** Recorded information follows **

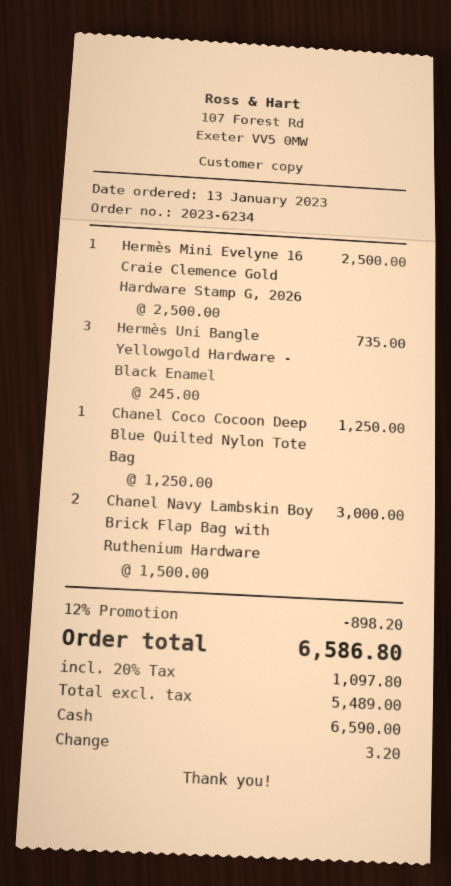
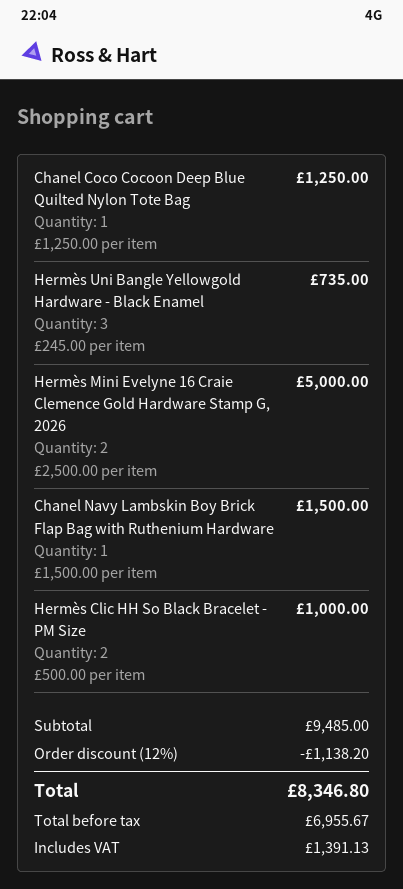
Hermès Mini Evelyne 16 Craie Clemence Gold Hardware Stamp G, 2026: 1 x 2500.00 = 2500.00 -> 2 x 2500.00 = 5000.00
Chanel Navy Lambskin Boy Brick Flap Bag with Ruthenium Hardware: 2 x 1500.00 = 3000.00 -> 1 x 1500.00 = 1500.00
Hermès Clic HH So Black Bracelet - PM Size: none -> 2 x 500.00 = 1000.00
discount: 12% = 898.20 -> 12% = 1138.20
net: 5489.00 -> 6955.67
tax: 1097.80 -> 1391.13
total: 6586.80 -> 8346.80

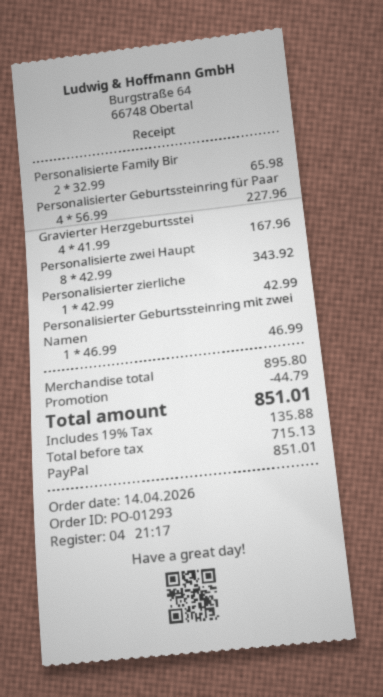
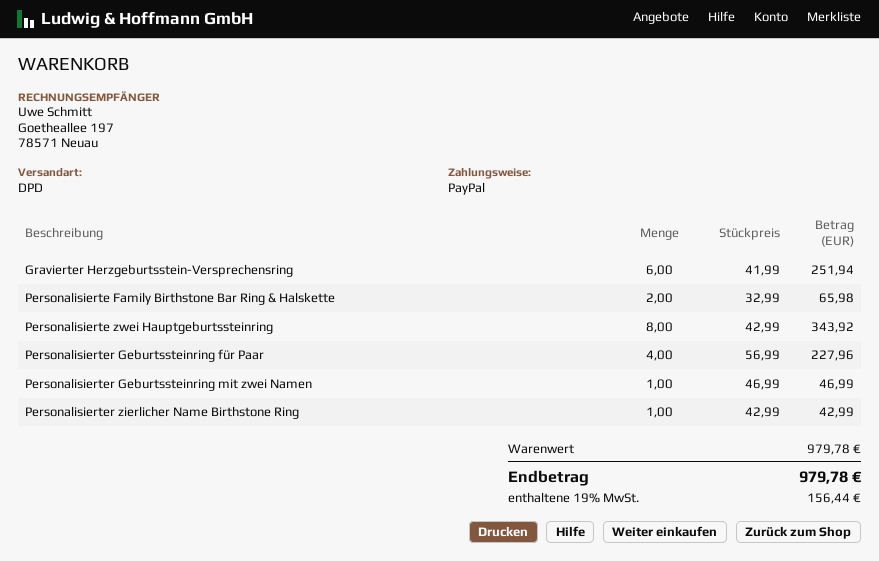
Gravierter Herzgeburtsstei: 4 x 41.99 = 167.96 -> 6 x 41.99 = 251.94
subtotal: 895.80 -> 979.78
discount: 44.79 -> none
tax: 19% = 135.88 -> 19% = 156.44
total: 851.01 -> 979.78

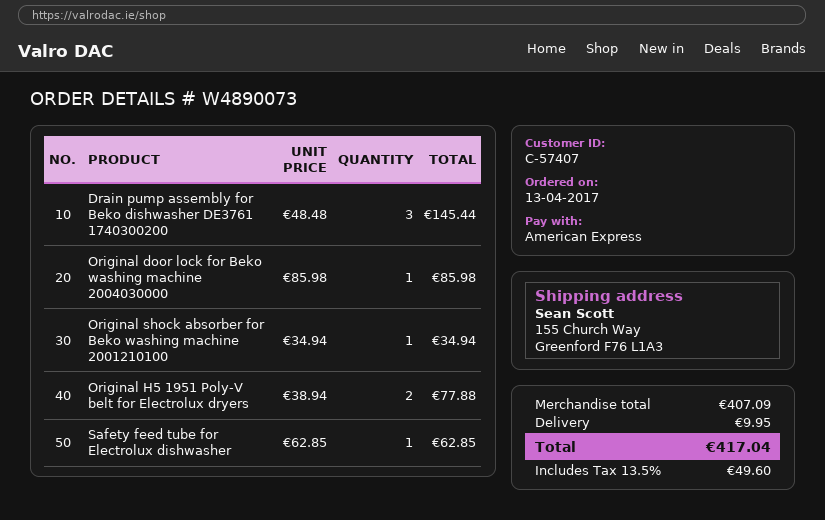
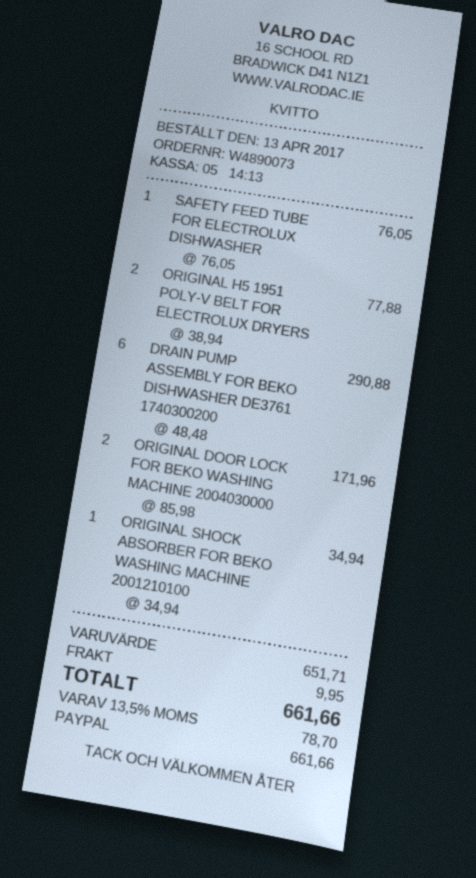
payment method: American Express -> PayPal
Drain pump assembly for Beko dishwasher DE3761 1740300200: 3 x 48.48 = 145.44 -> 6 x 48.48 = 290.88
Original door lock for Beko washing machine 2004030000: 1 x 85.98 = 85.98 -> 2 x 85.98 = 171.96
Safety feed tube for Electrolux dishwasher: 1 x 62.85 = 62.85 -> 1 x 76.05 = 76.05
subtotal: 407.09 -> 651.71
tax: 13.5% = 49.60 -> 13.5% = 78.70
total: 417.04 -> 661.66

** End of Recorded information **
** Recorded information follows **

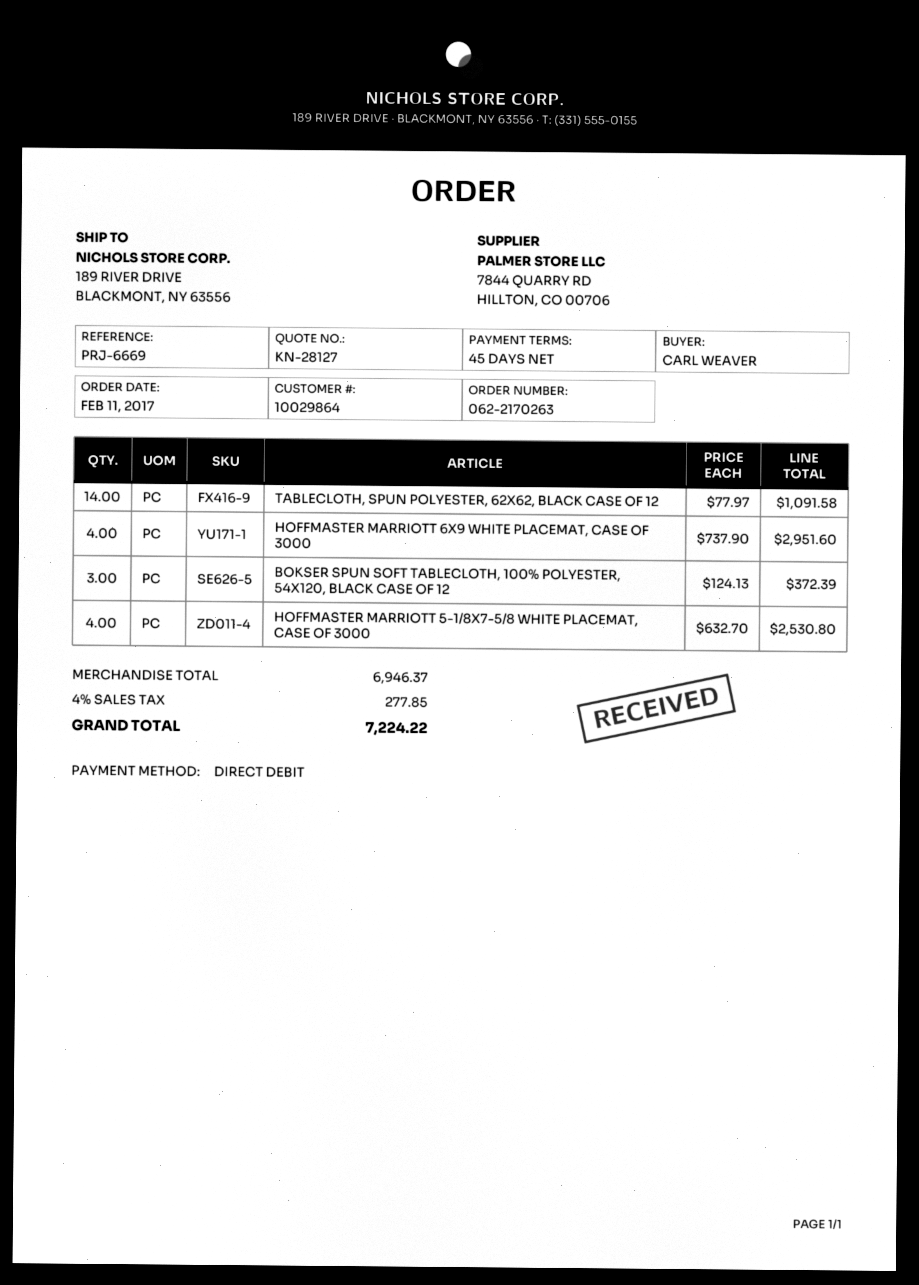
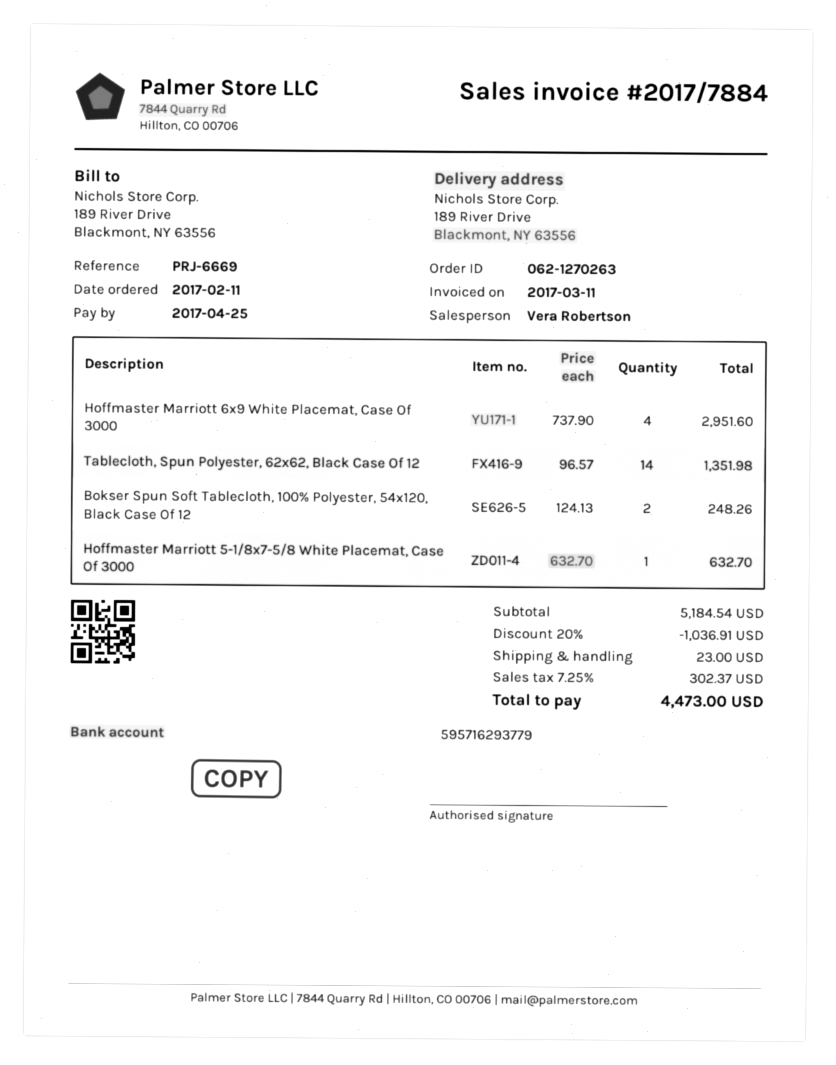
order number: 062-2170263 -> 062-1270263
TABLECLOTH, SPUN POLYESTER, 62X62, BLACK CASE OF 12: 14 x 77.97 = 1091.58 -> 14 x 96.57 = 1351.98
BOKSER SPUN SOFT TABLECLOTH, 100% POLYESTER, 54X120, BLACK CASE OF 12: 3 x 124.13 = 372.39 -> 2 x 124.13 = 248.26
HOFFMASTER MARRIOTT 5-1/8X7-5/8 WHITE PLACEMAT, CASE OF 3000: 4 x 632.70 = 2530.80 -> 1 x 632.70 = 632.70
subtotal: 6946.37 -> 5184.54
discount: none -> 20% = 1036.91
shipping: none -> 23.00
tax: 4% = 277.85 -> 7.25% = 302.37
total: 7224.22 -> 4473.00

** End of Recorded information **

Task item: Copy out the lines above exactly, beginning at the one that contains "shipping: none -> 23.00" and ending at the one that contains "total: 7224.22 -> 4473.00".

Response to the task:
shipping: none -> 23.00
tax: 4% = 277.85 -> 7.25% = 302.37
total: 7224.22 -> 4473.00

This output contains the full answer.